━━ Input data ━━

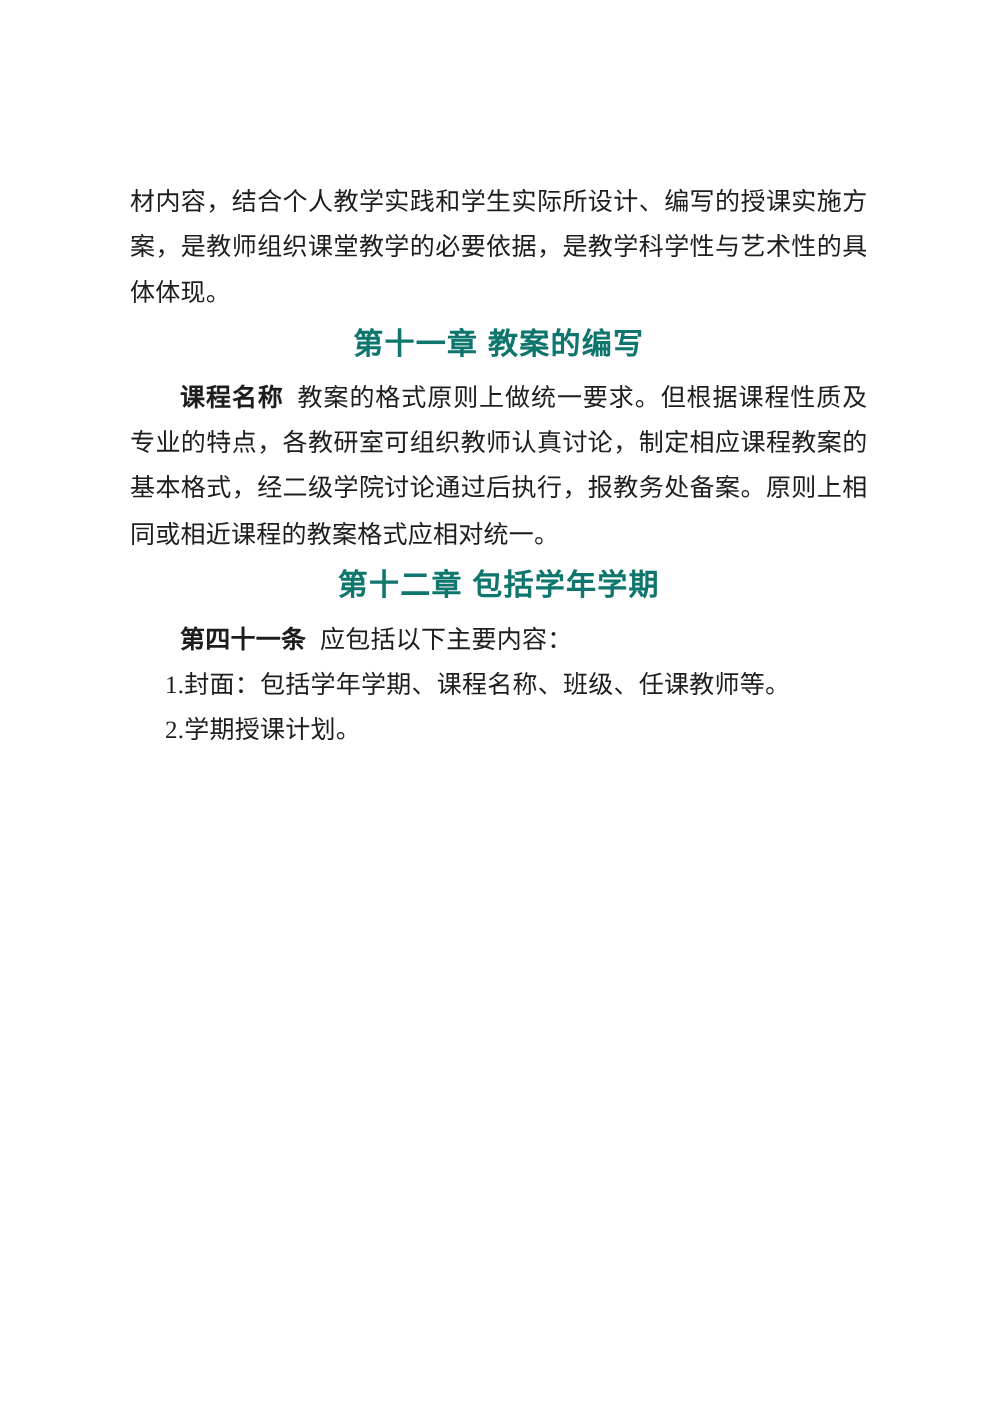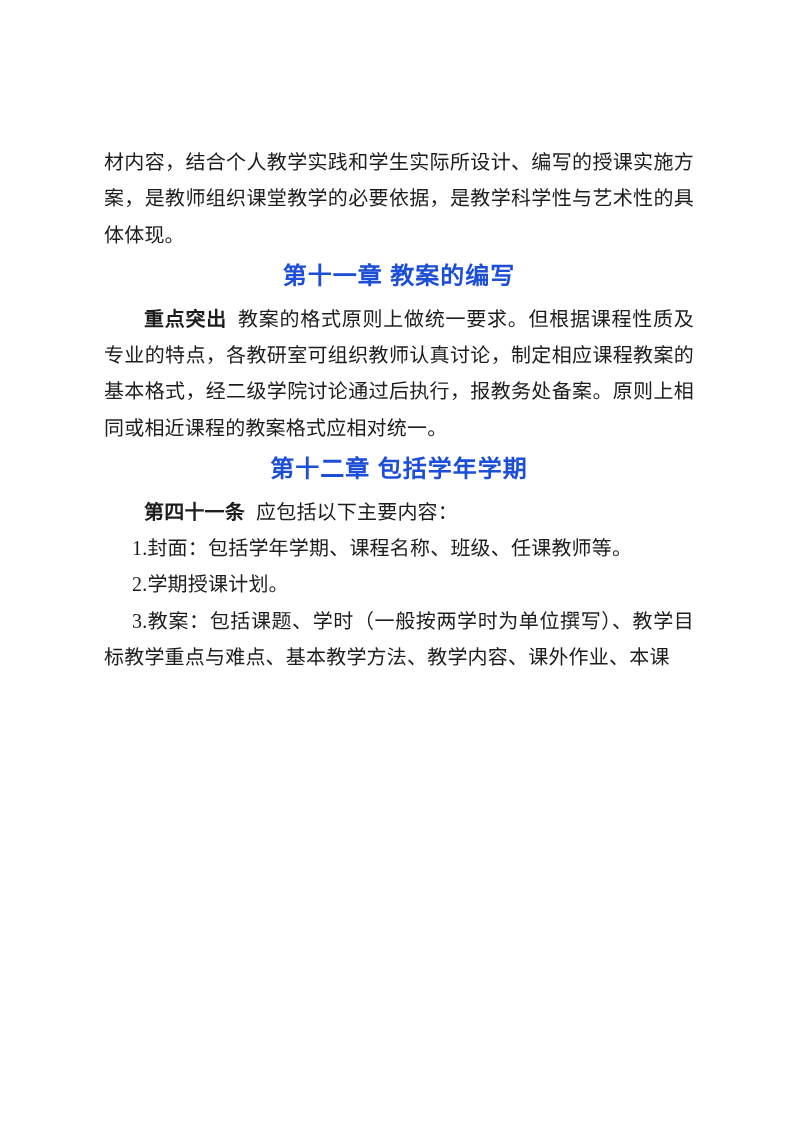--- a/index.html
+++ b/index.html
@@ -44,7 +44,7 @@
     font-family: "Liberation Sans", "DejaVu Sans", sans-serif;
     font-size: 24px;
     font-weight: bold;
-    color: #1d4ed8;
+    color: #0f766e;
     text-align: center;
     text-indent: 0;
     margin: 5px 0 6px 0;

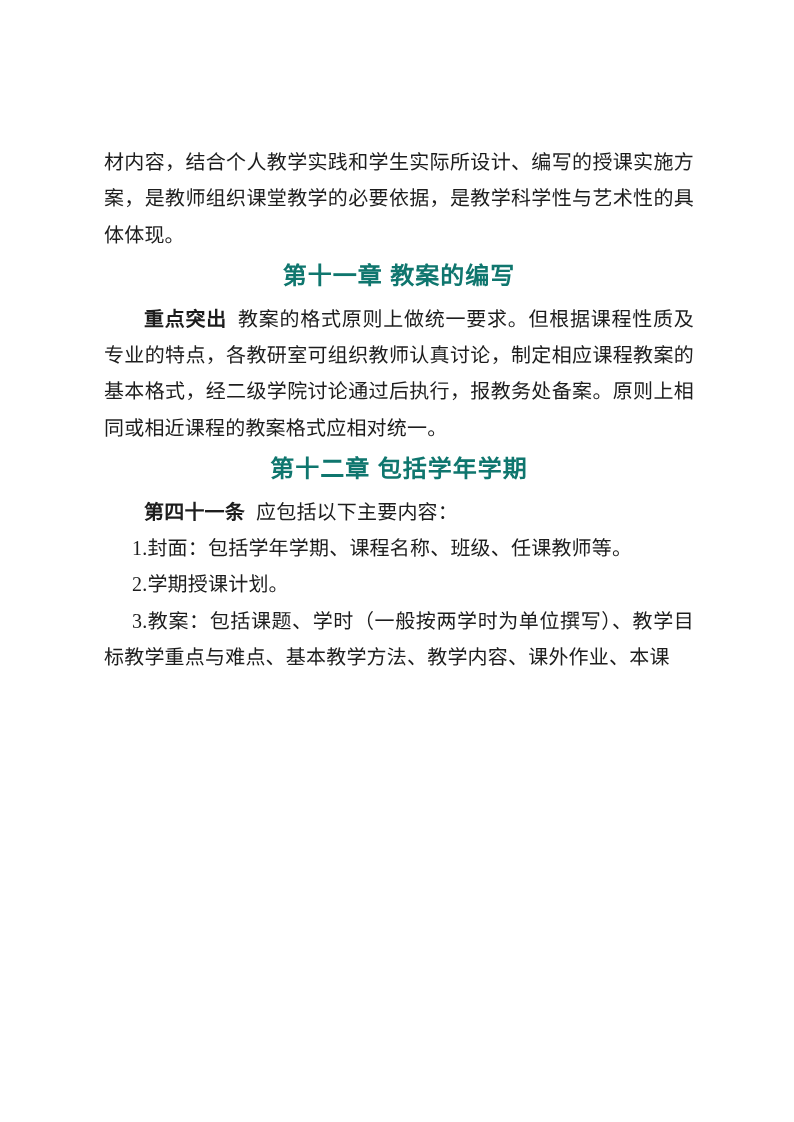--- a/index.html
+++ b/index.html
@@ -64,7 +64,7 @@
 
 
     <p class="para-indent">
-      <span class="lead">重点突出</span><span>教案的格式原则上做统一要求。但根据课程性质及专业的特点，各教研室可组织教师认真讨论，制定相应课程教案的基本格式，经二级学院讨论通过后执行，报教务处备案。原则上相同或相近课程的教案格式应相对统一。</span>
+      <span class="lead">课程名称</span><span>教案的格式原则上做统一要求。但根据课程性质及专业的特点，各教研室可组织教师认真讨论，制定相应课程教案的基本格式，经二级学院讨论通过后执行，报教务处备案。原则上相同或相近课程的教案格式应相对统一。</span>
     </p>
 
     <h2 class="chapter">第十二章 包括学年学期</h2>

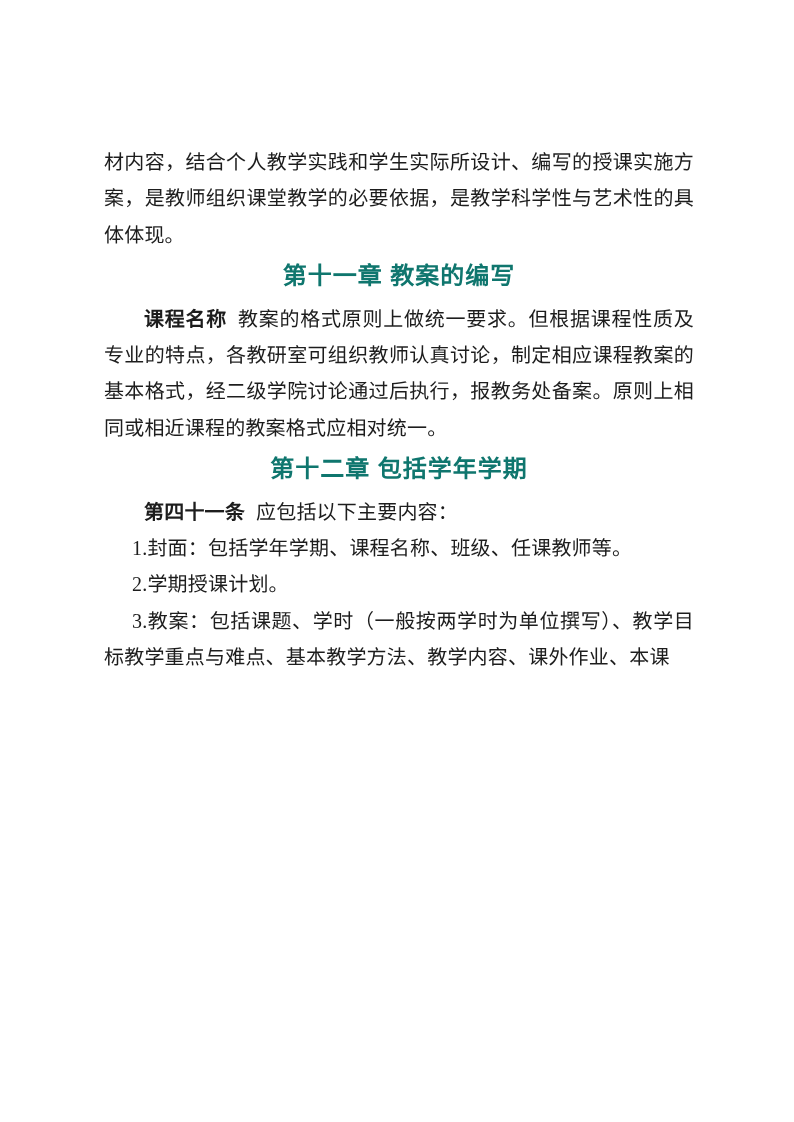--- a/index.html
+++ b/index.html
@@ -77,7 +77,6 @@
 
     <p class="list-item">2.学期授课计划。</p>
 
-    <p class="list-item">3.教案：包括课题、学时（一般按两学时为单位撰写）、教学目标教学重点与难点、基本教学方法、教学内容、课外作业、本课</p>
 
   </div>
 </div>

━━━

Return exactly the lines from the one containing "-77,7 +77,6 @@" through the last line of the records above, both included, and nothing else.

@@ -77,7 +77,6 @@
 
     <p class="list-item">2.学期授课计划。</p>
 
-    <p class="list-item">3.教案：包括课题、学时（一般按两学时为单位撰写）、教学目标教学重点与难点、基本教学方法、教学内容、课外作业、本课</p>
 
   </div>
 </div>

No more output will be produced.